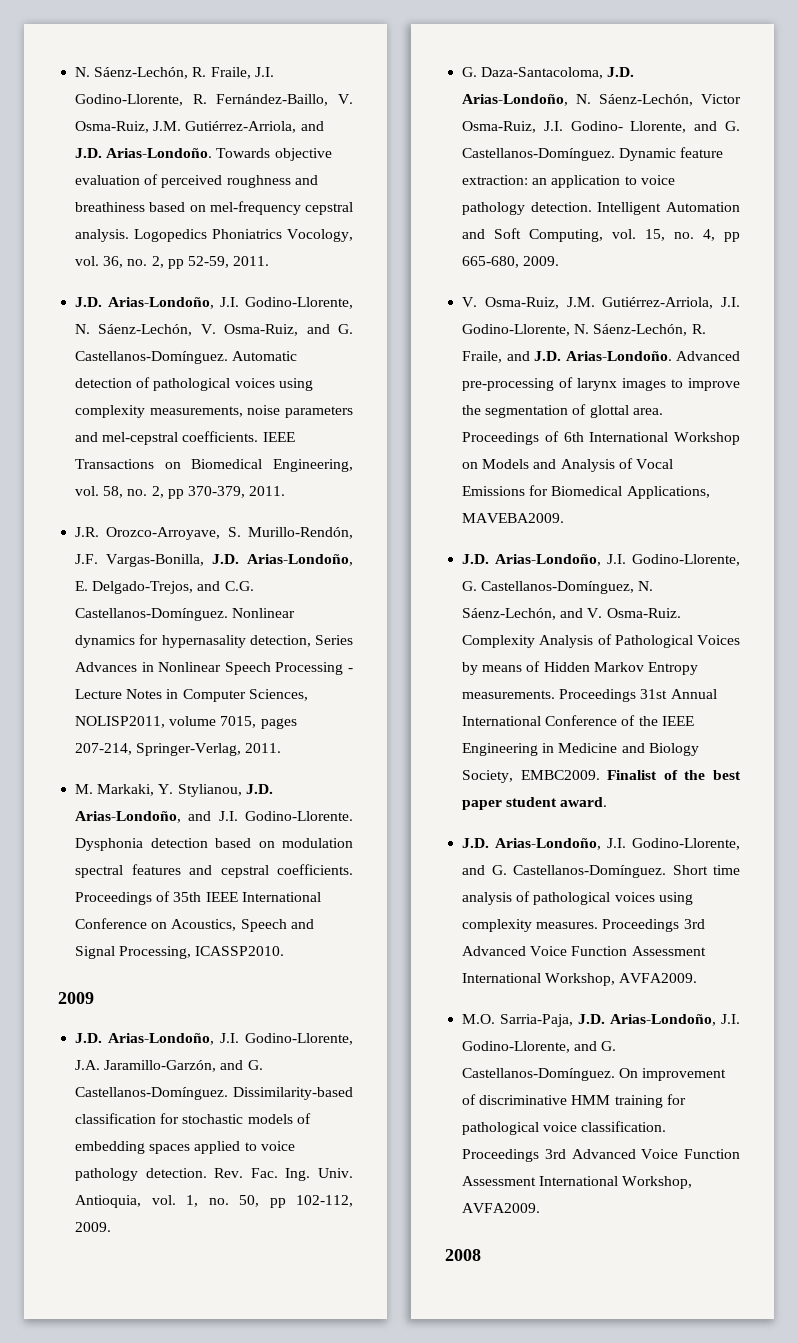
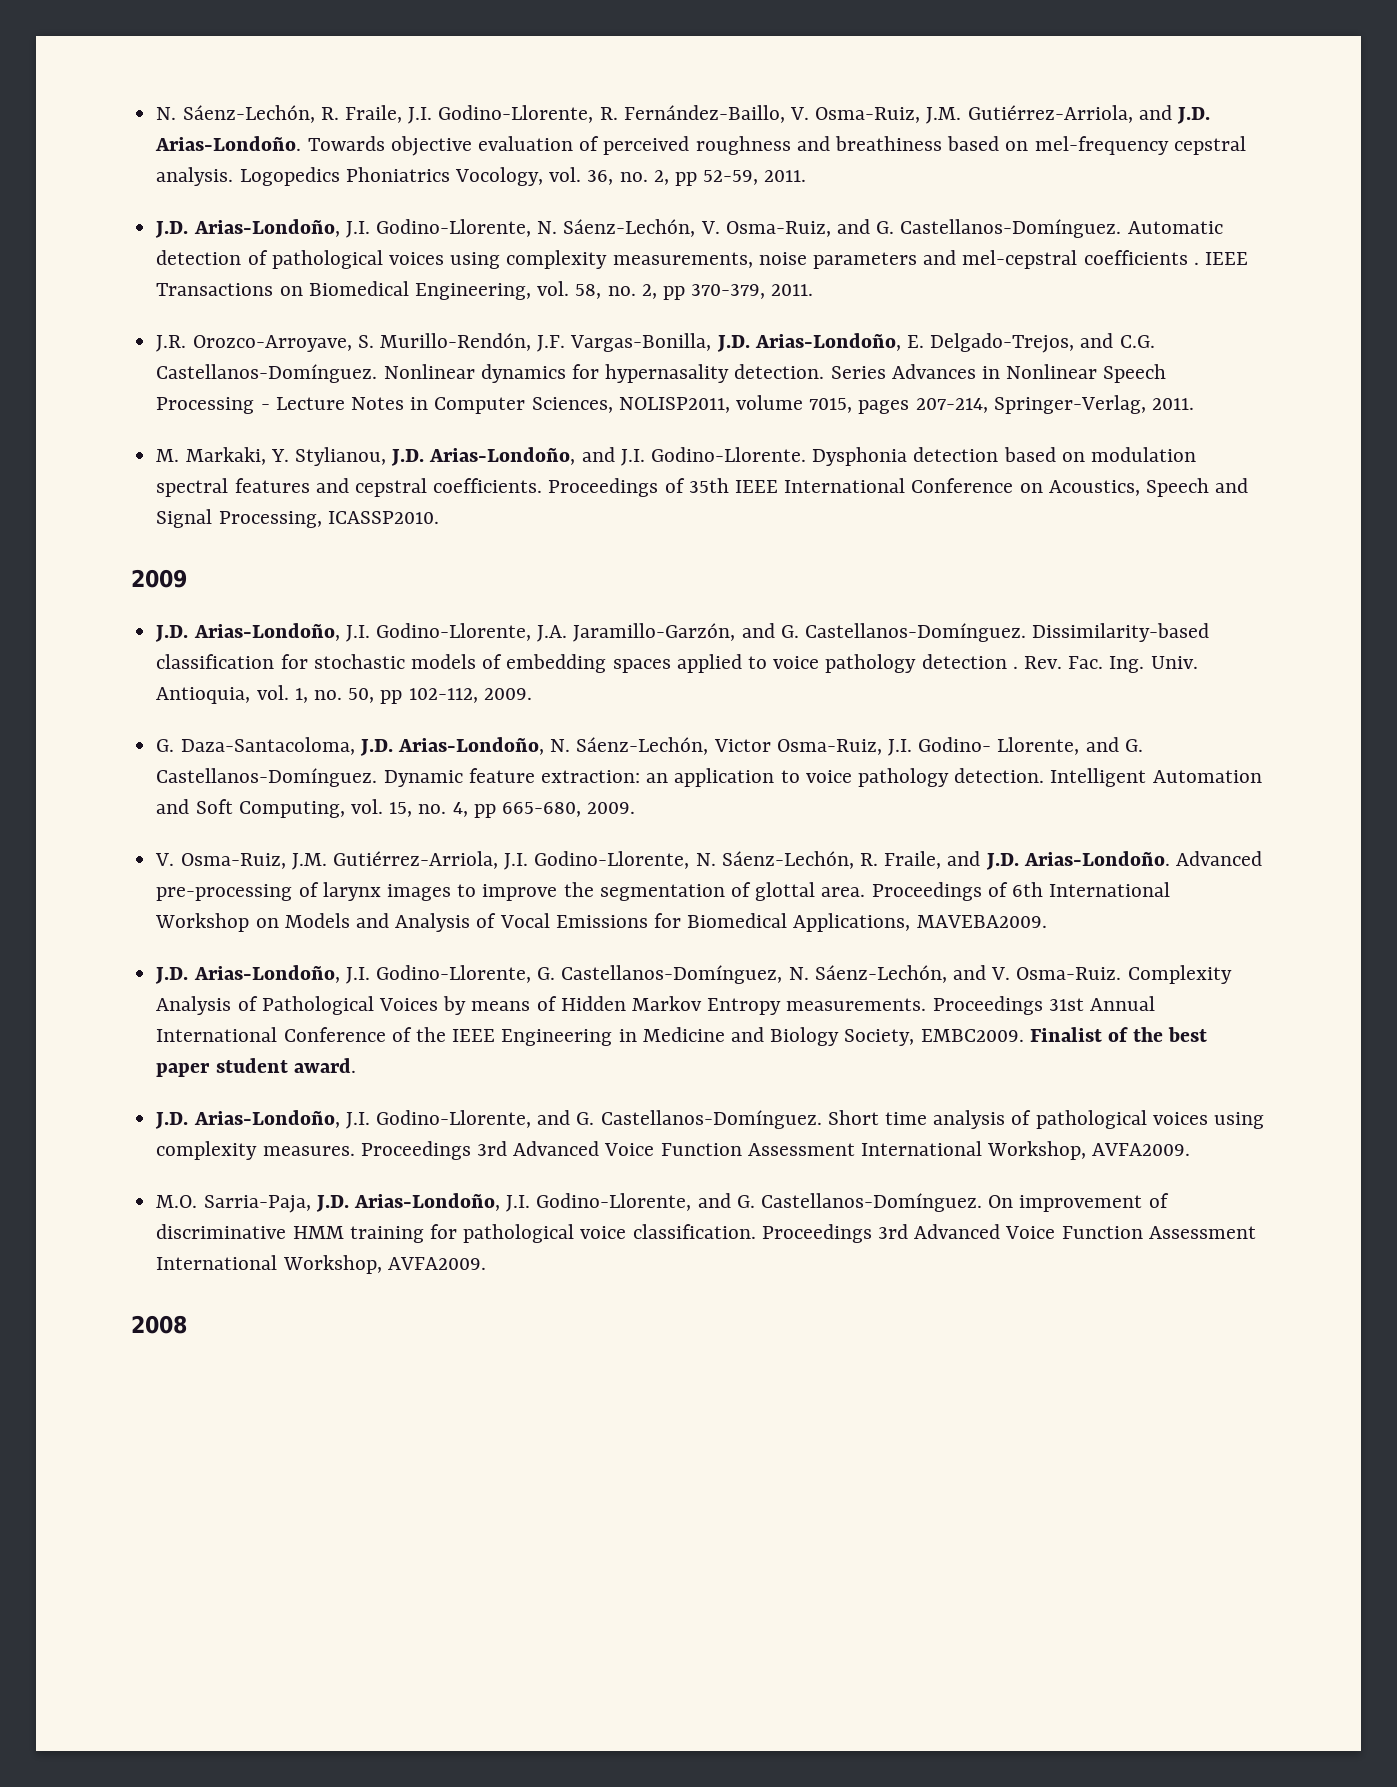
- Automatic detection of pathological voices using complexity measurements, noise parameters and mel-cepstral coefficients.
+ Automatic detection of pathological voices using complexity measurements, noise parameters and mel-cepstral coefficients .
- Nonlinear dynamics for hypernasality detection, Series Advances in Nonlinear Speech Processing - Lecture Notes in Computer Sciences, NOLISP2011, volume 7015, pages 207-214, Springer-Verlag, 2011.
+ Nonlinear dynamics for hypernasality detection. Series Advances in Nonlinear Speech Processing - Lecture Notes in Computer Sciences, NOLISP2011, volume 7015, pages 207-214, Springer-Verlag, 2011.
- Dissimilarity-based classification for stochastic models of embedding spaces applied to voice pathology detection.
+ Dissimilarity-based classification for stochastic models of embedding spaces applied to voice pathology detection .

__Work to be completed__. Reproduce the whole listing above word for word, dropping each image.

__Exercise solution__.
- Automatic detection of pathological voices using complexity measurements, noise parameters and mel-cepstral coefficients.
+ Automatic detection of pathological voices using complexity measurements, noise parameters and mel-cepstral coefficients .
- Nonlinear dynamics for hypernasality detection, Series Advances in Nonlinear Speech Processing - Lecture Notes in Computer Sciences, NOLISP2011, volume 7015, pages 207-214, Springer-Verlag, 2011.
+ Nonlinear dynamics for hypernasality detection. Series Advances in Nonlinear Speech Processing - Lecture Notes in Computer Sciences, NOLISP2011, volume 7015, pages 207-214, Springer-Verlag, 2011.
- Dissimilarity-based classification for stochastic models of embedding spaces applied to voice pathology detection.
+ Dissimilarity-based classification for stochastic models of embedding spaces applied to voice pathology detection .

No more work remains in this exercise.